- What the task asks
Print verbatim the lines from the beginning of the entries through the line containing "display:flex; align-items:center; gap:6px;", both ends included. Pictures should be left out.

[[ Exercise materials open ]]

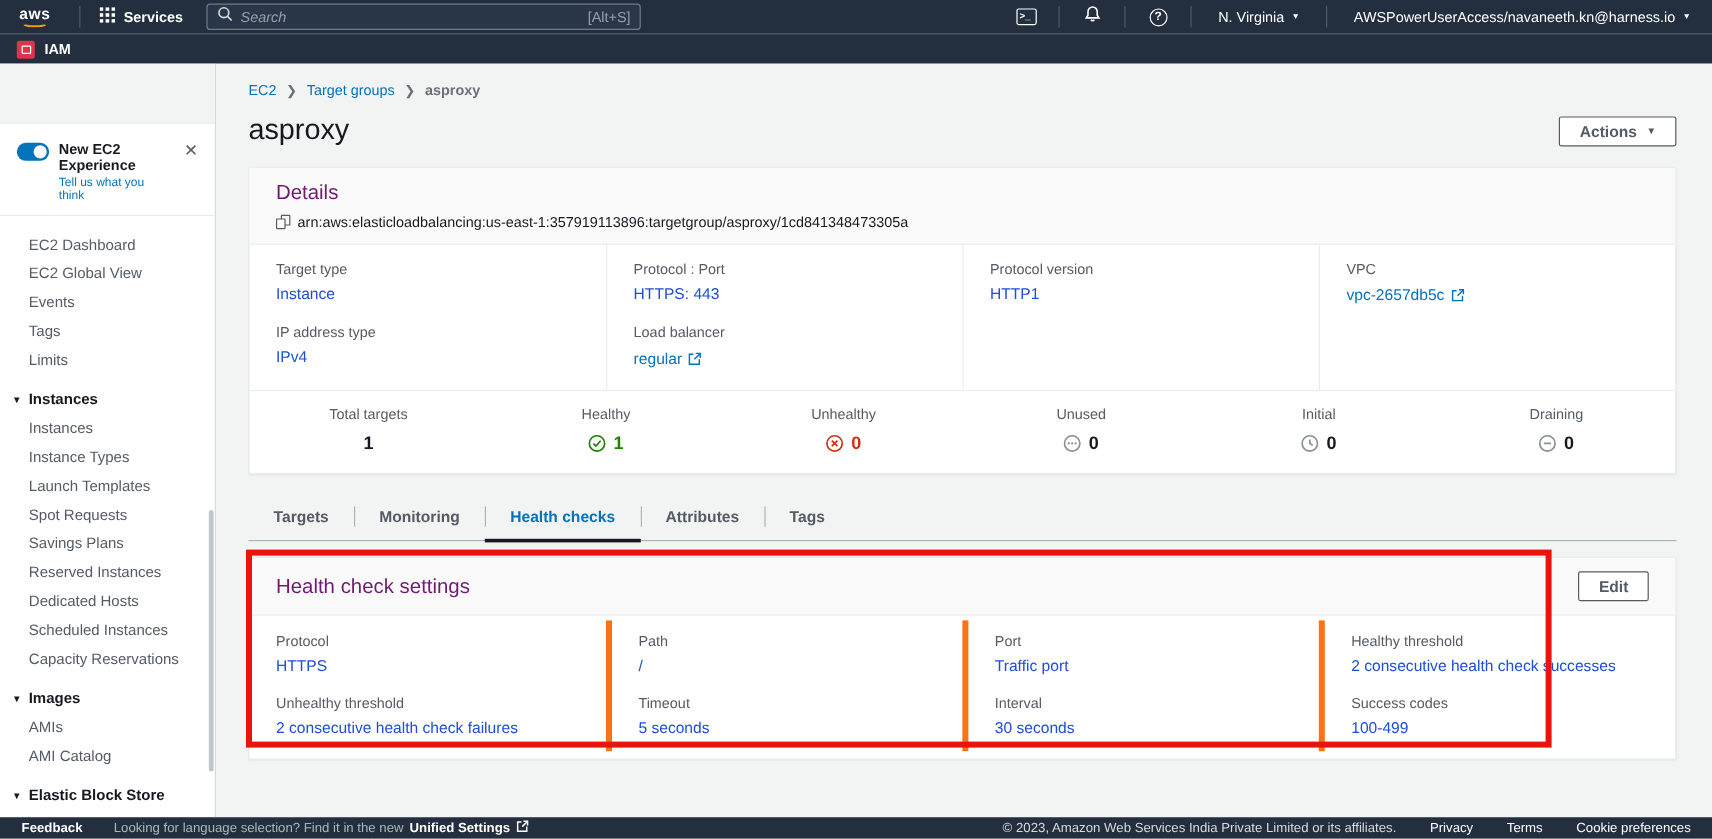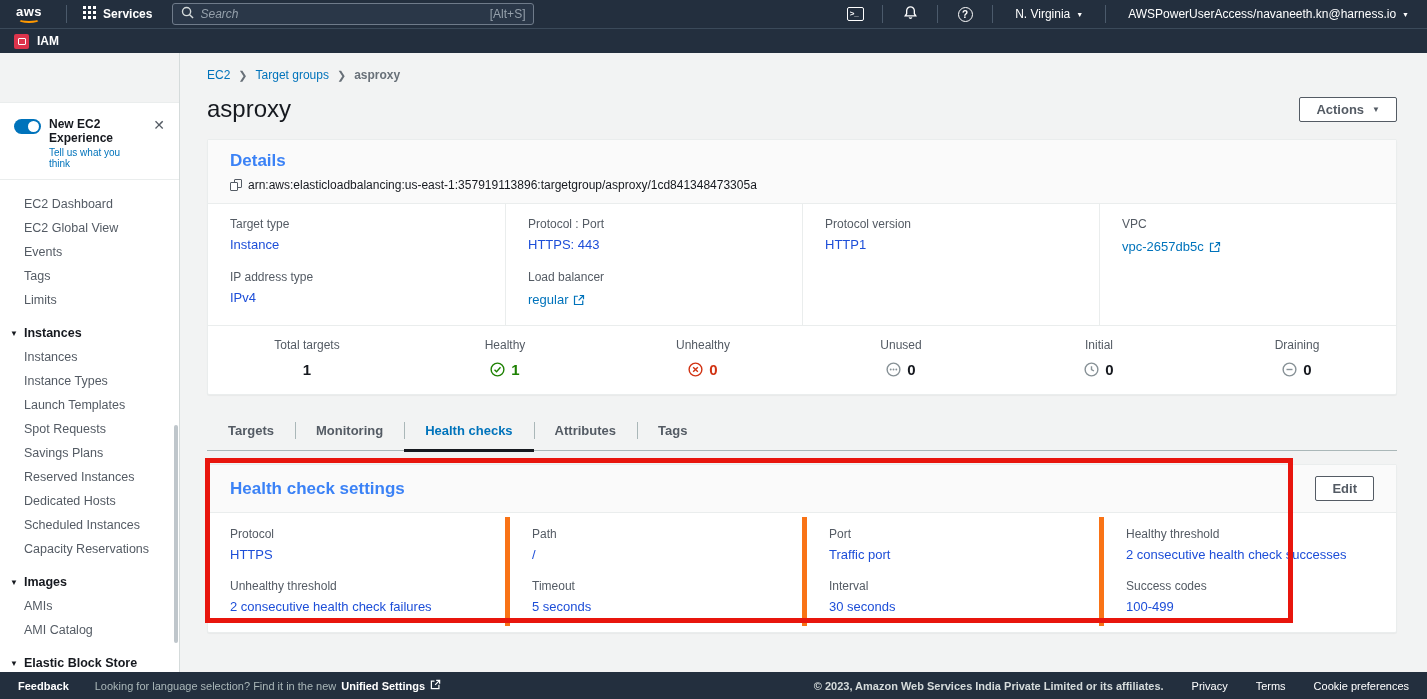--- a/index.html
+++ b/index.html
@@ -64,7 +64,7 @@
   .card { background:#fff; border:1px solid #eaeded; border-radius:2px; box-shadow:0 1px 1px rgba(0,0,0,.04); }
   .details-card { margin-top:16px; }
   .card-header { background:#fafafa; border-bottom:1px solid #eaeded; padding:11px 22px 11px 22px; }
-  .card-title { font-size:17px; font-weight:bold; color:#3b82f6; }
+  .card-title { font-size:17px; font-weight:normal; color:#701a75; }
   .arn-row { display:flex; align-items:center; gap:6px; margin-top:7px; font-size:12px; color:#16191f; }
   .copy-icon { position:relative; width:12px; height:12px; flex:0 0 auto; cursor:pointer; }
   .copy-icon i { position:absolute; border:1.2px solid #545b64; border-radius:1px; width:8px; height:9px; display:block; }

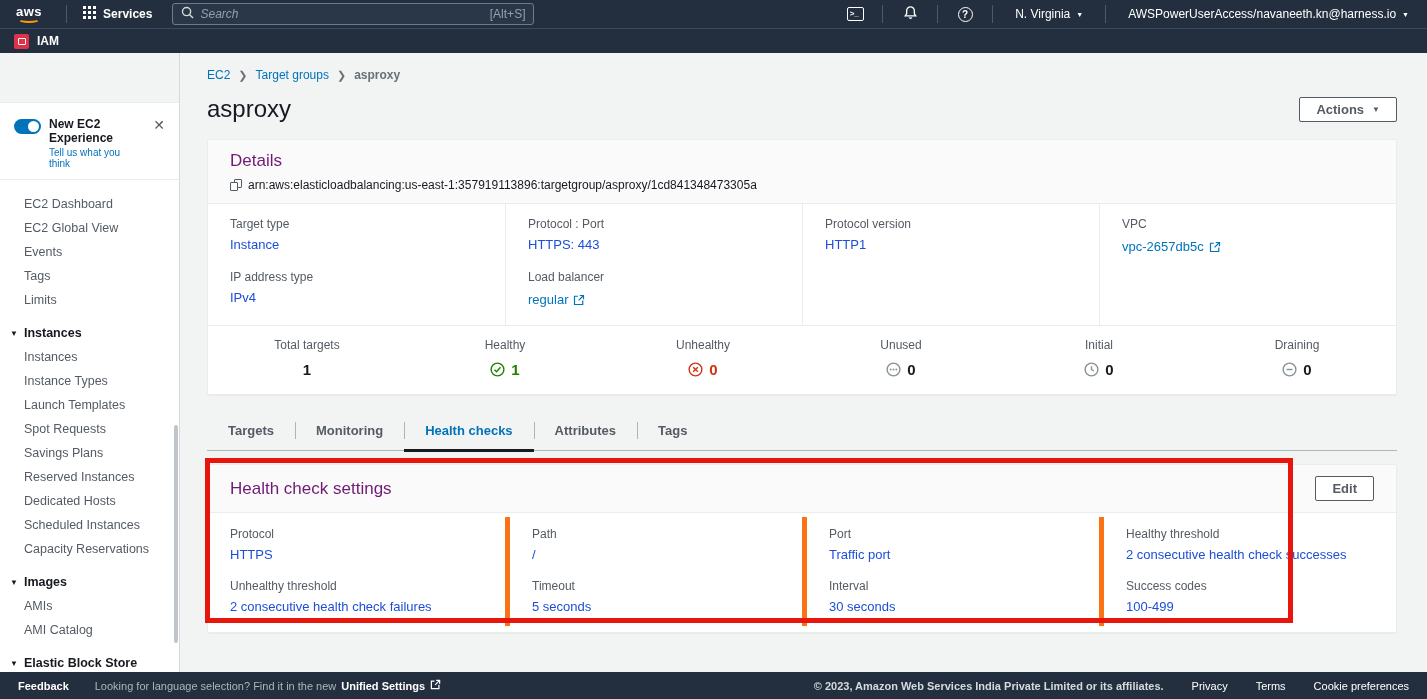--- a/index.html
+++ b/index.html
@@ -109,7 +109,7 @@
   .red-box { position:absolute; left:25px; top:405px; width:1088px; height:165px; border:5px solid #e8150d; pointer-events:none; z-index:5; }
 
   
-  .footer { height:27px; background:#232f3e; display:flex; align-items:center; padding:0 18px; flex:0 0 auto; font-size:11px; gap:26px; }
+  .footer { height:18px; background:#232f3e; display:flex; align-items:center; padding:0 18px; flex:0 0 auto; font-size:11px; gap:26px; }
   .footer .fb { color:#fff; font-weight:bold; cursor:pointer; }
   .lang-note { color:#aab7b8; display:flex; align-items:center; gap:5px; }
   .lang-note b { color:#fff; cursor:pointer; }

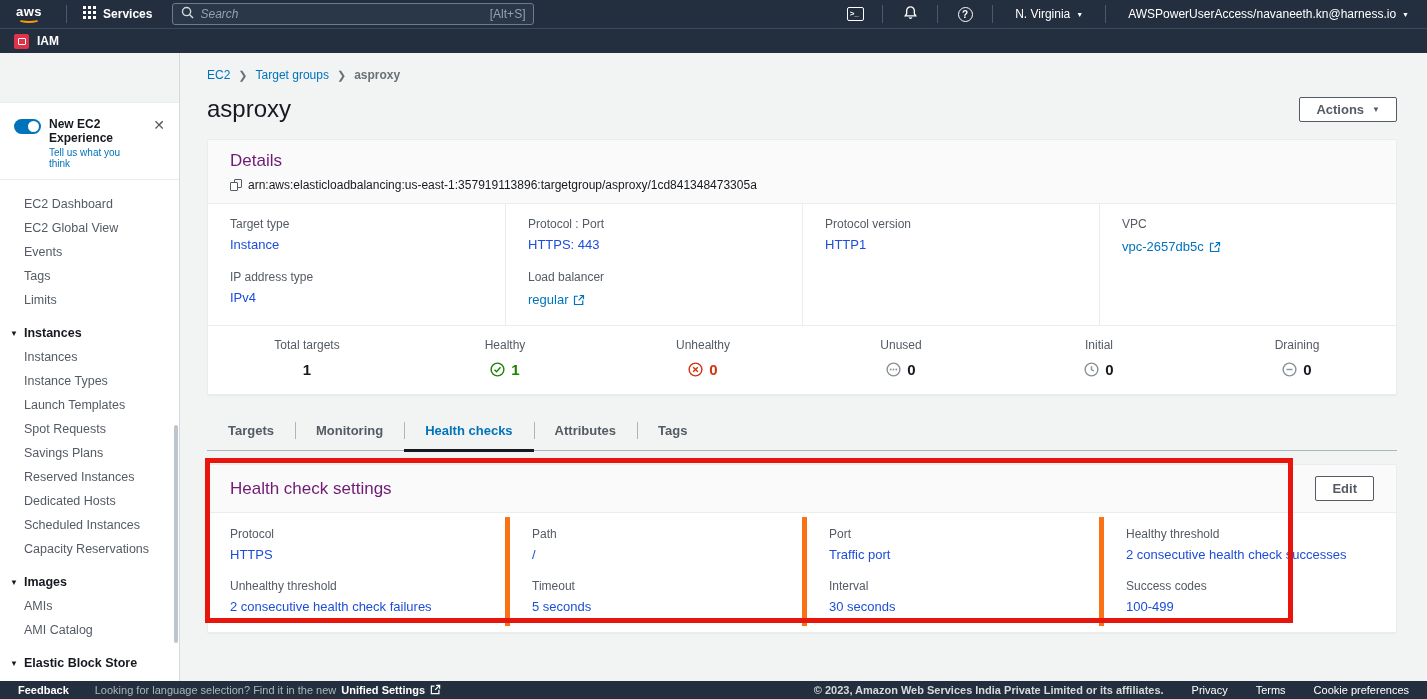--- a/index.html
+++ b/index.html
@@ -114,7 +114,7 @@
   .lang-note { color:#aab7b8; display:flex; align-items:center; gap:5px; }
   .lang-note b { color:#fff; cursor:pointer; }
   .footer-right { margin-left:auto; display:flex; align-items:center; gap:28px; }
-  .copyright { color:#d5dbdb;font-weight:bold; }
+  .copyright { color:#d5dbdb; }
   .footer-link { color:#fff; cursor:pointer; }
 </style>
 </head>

[[ Exercise materials closed ]]

- Solved exercise
--- a/index.html
+++ b/index.html
@@ -64,7 +64,7 @@
   .card { background:#fff; border:1px solid #eaeded; border-radius:2px; box-shadow:0 1px 1px rgba(0,0,0,.04); }
   .details-card { margin-top:16px; }
   .card-header { background:#fafafa; border-bottom:1px solid #eaeded; padding:11px 22px 11px 22px; }
-  .card-title { font-size:17px; font-weight:bold; color:#3b82f6; }
+  .card-title { font-size:17px; font-weight:normal; color:#701a75; }
   .arn-row { display:flex; align-items:center; gap:6px; margin-top:7px; font-size:12px; color:#16191f; }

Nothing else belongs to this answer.